Task instructions:
Check every line of the entries below for "true", and copy the lines that have it.

[Front-end code edit data]
──────

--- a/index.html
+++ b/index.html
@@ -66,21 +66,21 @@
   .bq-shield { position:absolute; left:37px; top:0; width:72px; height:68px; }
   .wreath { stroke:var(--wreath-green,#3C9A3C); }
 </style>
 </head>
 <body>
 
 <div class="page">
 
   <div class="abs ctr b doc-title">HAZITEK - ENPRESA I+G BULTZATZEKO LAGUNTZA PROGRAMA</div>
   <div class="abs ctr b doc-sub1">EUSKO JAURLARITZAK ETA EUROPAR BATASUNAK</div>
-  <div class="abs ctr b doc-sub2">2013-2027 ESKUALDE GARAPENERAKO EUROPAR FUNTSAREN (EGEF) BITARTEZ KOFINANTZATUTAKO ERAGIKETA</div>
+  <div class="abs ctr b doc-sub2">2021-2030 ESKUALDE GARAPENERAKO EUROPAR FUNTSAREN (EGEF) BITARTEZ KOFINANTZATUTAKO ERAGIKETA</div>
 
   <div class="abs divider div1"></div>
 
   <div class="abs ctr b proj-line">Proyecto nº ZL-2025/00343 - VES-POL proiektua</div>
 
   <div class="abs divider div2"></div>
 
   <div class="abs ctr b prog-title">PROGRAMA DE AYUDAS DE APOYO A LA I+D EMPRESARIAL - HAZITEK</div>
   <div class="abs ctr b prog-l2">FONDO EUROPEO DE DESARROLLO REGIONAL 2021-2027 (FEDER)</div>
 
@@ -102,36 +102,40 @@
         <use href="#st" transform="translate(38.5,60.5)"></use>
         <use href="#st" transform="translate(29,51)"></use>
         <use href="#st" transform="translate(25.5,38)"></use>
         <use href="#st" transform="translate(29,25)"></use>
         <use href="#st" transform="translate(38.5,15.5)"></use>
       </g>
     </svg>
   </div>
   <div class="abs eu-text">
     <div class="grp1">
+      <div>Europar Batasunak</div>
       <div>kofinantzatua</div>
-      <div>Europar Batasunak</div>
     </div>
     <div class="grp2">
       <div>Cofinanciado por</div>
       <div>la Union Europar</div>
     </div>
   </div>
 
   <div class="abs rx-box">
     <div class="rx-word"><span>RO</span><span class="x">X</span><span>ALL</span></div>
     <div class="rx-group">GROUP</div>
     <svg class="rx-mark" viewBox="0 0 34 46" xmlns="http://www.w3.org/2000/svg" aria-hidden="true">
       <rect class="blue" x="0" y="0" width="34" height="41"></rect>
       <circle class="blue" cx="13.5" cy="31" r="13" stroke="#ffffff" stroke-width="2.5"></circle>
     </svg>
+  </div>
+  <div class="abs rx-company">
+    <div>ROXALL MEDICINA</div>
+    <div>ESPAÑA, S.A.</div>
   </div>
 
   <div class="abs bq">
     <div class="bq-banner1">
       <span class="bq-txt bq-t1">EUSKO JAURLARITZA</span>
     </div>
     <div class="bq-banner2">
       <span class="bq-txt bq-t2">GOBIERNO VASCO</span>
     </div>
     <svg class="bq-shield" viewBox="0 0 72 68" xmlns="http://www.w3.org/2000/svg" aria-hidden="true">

──────

Exercise answer:
     <svg class="rx-mark" viewBox="0 0 34 46" xmlns="http://www.w3.org/2000/svg" aria-hidden="true">
     <svg class="bq-shield" viewBox="0 0 72 68" xmlns="http://www.w3.org/2000/svg" aria-hidden="true">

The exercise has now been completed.